Archive for the 'apple' category

When everyone else arrives

A thought.

Most people don’t use the Web. A large majority (80% plus) of planet Earth are not online. One of the reasons for this, maybe not the main reason, but certainly a substantial reason, is that computers in their current form are simply too complex and require too much investment of attention to be useful to these people. They are not interested in simultaneously having a computer experience doing useful tasks and managing that computer experience (opening windows, moving things about, managing apps, maintaining security, wrangling updates, etc.). Not because they aren’t clever enough, just because doing things on a computer still involves too much computer to be useful to them.

The Apple iPad could possibly be the first main-stream device to successfully push past this “too much computer” bottleneck and present a new paradigm in interacting with data and functionality. Certainly, a strong argument can be made that this could be the case. Will others follow if this proves to be the case? Certainly. Will their subsequent attempts outdo Apple’s products? Could well be. The important bit is the paradigm shift itself, rather than which particular company is driving it.

So, let’s say Apple (for the sake of argument) does create this shift and makes computers useful for people who are currently uninterested. Their expectation of how a computer works will be based on this new paradigm, which will be fundamentally different in a few or many ways to the existing one.

Let’s also say that the number of users who come to exist within this paradigm far outnumber the users who exist in the “currently interested” paradigm. The numbers certainly suggest this is a possibility.

So.

What does the Web need to become to fit this new paradigm? How many of the design and functional norms that currently exist are children of the “currently useful” paradigm and simply not applicable in the new one?

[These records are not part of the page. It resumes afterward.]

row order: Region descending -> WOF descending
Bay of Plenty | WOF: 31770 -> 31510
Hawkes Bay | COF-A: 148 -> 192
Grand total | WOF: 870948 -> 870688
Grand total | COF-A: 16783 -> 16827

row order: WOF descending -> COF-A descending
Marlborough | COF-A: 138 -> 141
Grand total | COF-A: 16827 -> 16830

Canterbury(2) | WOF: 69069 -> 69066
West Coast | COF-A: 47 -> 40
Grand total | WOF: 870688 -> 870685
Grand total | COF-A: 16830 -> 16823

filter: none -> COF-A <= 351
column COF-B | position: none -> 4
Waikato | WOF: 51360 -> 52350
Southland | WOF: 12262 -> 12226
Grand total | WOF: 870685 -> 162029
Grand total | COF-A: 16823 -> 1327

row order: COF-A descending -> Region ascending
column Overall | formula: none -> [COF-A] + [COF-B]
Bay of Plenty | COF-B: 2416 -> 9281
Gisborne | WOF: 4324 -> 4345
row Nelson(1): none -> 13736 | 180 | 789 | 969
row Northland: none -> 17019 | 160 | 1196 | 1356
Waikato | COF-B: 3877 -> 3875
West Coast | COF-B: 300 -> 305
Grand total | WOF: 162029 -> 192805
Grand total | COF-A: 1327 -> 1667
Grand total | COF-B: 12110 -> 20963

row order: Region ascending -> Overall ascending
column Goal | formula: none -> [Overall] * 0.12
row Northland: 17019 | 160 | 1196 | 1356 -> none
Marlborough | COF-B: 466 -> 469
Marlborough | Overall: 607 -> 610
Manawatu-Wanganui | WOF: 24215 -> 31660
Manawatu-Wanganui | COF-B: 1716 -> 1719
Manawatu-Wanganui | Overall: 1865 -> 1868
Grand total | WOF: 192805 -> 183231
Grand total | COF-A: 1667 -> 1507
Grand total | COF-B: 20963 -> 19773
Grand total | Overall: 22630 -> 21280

Has web design up until this point been aimed at a skewed, early-adopter demographic and we haven’t really noticed?

And, if this is the case, what happens to us when everyone else arrives?

The iPad

I was in the cinema when all the announcing was going on, but I’ve had a wee look just now.

The thing that struck me immediately is that the UI design has this deadly confidence about it. The Mail app, the Calendar, the whole thing. No hesitation, no glancing sideways at what other people are doing, certainly nothing left half-done.

You notice the same calmness and polish on the iPhone, but here it really gets a chance to stretch its legs.

Lovely.

I didn’t think I’d want one, but I really do.

3 Pixels

John Gruber has an seriously exhaustive UI critique of the Safari 4 Beta over at Daring Fireball. I agree with most of it. I’ve recently moved back to using Safari as my main Mac browser after about 6 months of Firefox (I was in a forensic mood and Firebug kicks the Safari web inspector’s ass for hot code-perusing action).

But, Safari (3, at least) just feels part of the OS in a way Firefox doesn’t, and I was getting enough Firebug action at work so back I went.

But the nice feelings have pretty much evaporated with version 4. Mac UI conventions have been abandoned left, right and centre, and I’m having to exert substantial mental effort just to re-orientate myself with the bloody thing every time I use it.

Here’s one thing. A tiny, little thing that is driving me nuts.

I, like most people, love my browser tabs. I don’t go crazy, but I generally have 3 or 4 open at a minimum. With version 4, Safari has combined the tabs with the normally sacrosanct window toolbar. Many of the reasons why this is knob-headed are detailed over at the Fireball, but my one tiny thing is this:

When I click to switch tabs I clearly make some kind of a minute downward motion with the mouse. Previously this had no effect on the window as a whole. But now about 50% of the time, because tab and toolbar are one, the window gets dragged down a few pixels instead of the tab being switched.

I like my windows right up against the menu bar. Just how much is becoming clear to me, because I am starting to make strange moaning noises when the 3 pixel drag occurs.

UI anxiety is a laughably crap thing to have, so please stop giving it to me, Safari 4.

UPDATE: I gave in and changed the tabs back to the v3 configuration using the hidden preferences. The downside to this is that Safari no longer asks you the “Close multiple tabs?” question if you click the “close window” button. One thing replaces another.

ANOTHER UPDATE: Looks like the “Close multiple tabs?” warning does appear, after all. Must have unchecked the option at some point. Huzzah!